The Ghostwriter(22)
“Thank you.” I don’t know when I last spoke those words. I know that right now, they seem inadequate, two syllables that say nothing, yet mean everything to me.
He looks down at me, and there is vacancy in his eyes, a lack of connection that I don’t understand. “It’s fine. I’ve got to go… some things to do.”
I’ve got to go… some things to do. It’s the last thing he says, his boots heavy on my porch, his trot down my stairs hurried. A minute later, I watch his car jerk into drive and down the street.
And to think, people consider me odd.
I was once told that marriage is a facade. I ignored the wisdom of the words, mainly because they came from a fifty-two-year-old swinger, one who believed that monogamy was a self-destructive concept, and a good orgy is the answer to everything.
But that slimy stick of sex appeal was right. Not about the orgy, though I never tested that concept out. Marriage is a facade. Simon and I… our facade started early and grew, deep and dark, a pit of secrets and lies.
I loved my husband. But I also grew to hate him.
Prologue: Helena Ross
I never write out of order, yet the prologue comes to me as Marka’s—Mark’s—contract scans in. I hand-write it quickly, before I lose the thought, my pen scratching over the notepad as the machine hums. When all of the pages are done, I staple the contract together, using a fresh pin to stick it to my board, a wave of relief pushing through me at the sight of his messy scrawl. Mark Fortune. He hasn’t written a single word, yet I already feel relief, a lift of the pressure that’s weighed me down since my diagnosis.
I look down at the prologue, reading over the content. Good stuff. It will intrigue the reader, while also confusing them. I tap the final line and step to the side, my fingers softly dragging across the laptop keys, the screen coming to life from the pressure. I look over at the prologue and feel a familiar stirring. I click on the book file, the feeling growing.
I should be eating something. And take some meds. But first, I’ll just write a paragraph. Maybe two.
When I finish the scene, it is almost five the next morning, fourteen hours after Mark’s departure. I turn off the music and save my work, stretching in the doorway before dropping on the office’s couch. I hug a pillow to my stomach.
I’d written four thousand words, my last for a while. I finished the initial courtship of Simon and set a hopeful tone for the book, one that Mark will spend the next few months strengthening, then decimating.
A part of me fears the passing of the torch, exposing my secrets, telling him everything.
A part of me fears how, in the final novel, I will come across.
A part of me is terrified. The rest feels almost giddy with liberation.
Soon… my final story will come out, and everyone will know the truth.
The knock comes five hours later, at a time too early for visitors. I practically crawl down the stairs and open my door, squinting up into Mark Fortune’s face.
At least he knocked, proof positive that men can be trained. I lean forward, far enough to see the driveway. And he parked on the street. Two points in his favor. Both of which are moot because the contract, of which I emailed him an executed copy, clearly states that he is supposed to be at home. Far away from me. I work alone, he writes alone, and everyone is happy. I look down, at the leather duffel bag in his hand, and raise one eyebrow.
“Good morning.” He’s back to the charmer I first met, his smile dipped in a casual familiarity that instantly irritates me.
“What are you doing here?” I emailed him the manuscript before I went to sleep. He should be at his desk, reviewing that content, and gently poking me, via email, for an outline.
“You forgot the attachment.” I stare at him blankly. “In your email,” he explains. “There wasn’t an attachment.”
“Oh.” It’s a distinct possibility, my all-night writing session leaving me a little loopy, my forgetfulness with attachments a common occurrence. A missing attachment doesn’t explain his presence on my front porch, at ten on a Saturday morning. “I’ll resend it.”

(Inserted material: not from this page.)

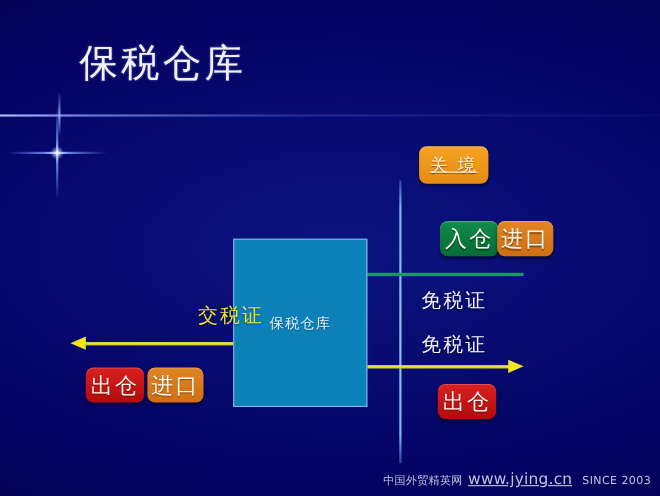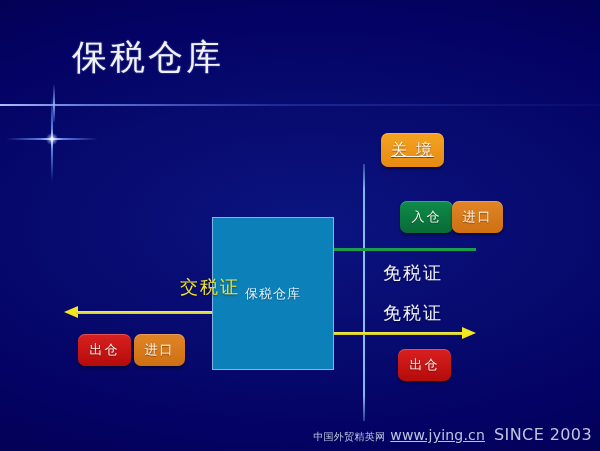"入仓" .tag { font-size: 13px -> 20px }
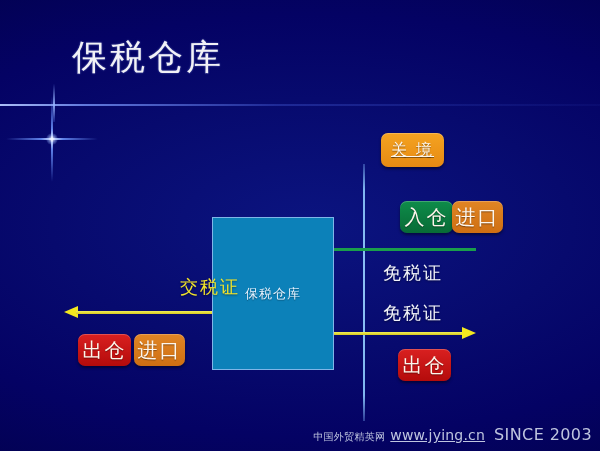"SINCE 2003" #footer .since { font-size: 16px -> 10px }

“I thought I’d just read it in person.” He smiles, and I stall, my mind torn between a desire for feedback and a visitor-free morning.
The feedback wins, and I step back, opening the door wider, and beckoning him in.
It’s not that hard to write a book. The words are easy. What’s difficult is the ability to breathe life into them. I chose Marka because her words jump. They have life, they have feeling. I chose Marka because I can see myself in her characters, I can feel their emotions.
The same man who wrote those words, those characters, just scratched himself. He’s reading my first chapter, in the midst of my freaking love story, and reached down, his hand gripping the front of his pants, the action one without thought, a disgusting habit that he probably does ten times a day. This is why I avoid men. This is why I avoid people in general. We are a disgusting, foul race, only a few centuries past smearing our faces with feces and dancing for rain.
“What’s wrong?” He’s looking at me, his eyebrows raised, plastic-rimmed glasses perched on his nose.
I bite my lip in an attempt to stop the curl. “Nothing.”